TASK BRIEF — Working through the entries below, find how many lines include "Score", then write only that number.

DATA —
·····
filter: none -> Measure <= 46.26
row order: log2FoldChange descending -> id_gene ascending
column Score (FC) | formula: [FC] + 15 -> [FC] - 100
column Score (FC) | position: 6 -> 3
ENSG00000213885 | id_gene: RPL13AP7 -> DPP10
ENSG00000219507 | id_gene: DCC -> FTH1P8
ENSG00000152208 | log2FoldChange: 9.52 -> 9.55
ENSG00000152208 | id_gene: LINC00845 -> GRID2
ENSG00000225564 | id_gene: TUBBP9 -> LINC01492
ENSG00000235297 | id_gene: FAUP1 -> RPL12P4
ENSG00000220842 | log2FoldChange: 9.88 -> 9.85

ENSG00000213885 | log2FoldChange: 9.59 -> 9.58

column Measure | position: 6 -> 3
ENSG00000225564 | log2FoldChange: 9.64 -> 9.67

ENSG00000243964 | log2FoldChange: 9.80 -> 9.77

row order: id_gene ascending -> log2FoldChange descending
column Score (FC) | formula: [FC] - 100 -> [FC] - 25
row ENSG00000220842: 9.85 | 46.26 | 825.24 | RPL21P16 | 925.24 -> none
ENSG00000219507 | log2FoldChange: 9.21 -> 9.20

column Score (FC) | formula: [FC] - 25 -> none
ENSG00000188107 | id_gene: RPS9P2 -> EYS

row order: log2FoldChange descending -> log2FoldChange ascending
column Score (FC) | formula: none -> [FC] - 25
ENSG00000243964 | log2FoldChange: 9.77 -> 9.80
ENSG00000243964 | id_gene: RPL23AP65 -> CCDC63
·····
REPLY TO THE EXERCISE — 5